» Work request
Nothing in the data may change. Copy all of it exactly.

» Dataset excerpts
· · ·

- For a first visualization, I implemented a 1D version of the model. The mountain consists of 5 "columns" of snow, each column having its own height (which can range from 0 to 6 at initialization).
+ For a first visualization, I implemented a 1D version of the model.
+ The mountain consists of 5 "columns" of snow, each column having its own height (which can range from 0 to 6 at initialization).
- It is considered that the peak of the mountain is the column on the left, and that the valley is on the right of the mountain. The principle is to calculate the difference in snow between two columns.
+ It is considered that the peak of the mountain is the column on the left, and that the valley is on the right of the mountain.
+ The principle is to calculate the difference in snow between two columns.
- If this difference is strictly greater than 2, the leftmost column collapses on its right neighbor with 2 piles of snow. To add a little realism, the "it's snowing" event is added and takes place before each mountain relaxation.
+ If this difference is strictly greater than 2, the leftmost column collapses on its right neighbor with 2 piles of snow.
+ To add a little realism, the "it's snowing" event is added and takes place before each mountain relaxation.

· · ·

» Result of the exercise
- For a first visualization, I implemented a 1D version of the model. The mountain consists of 5 "columns" of snow, each column having its own height (which can range from 0 to 6 at initialization).
+ For a first visualization, I implemented a 1D version of the model.
+ The mountain consists of 5 "columns" of snow, each column having its own height (which can range from 0 to 6 at initialization).
- It is considered that the peak of the mountain is the column on the left, and that the valley is on the right of the mountain. The principle is to calculate the difference in snow between two columns.
+ It is considered that the peak of the mountain is the column on the left, and that the valley is on the right of the mountain.
+ The principle is to calculate the difference in snow between two columns.
- If this difference is strictly greater than 2, the leftmost column collapses on its right neighbor with 2 piles of snow. To add a little realism, the "it's snowing" event is added and takes place before each mountain relaxation.
+ If this difference is strictly greater than 2, the leftmost column collapses on its right neighbor with 2 piles of snow.
+ To add a little realism, the "it's snowing" event is added and takes place before each mountain relaxation.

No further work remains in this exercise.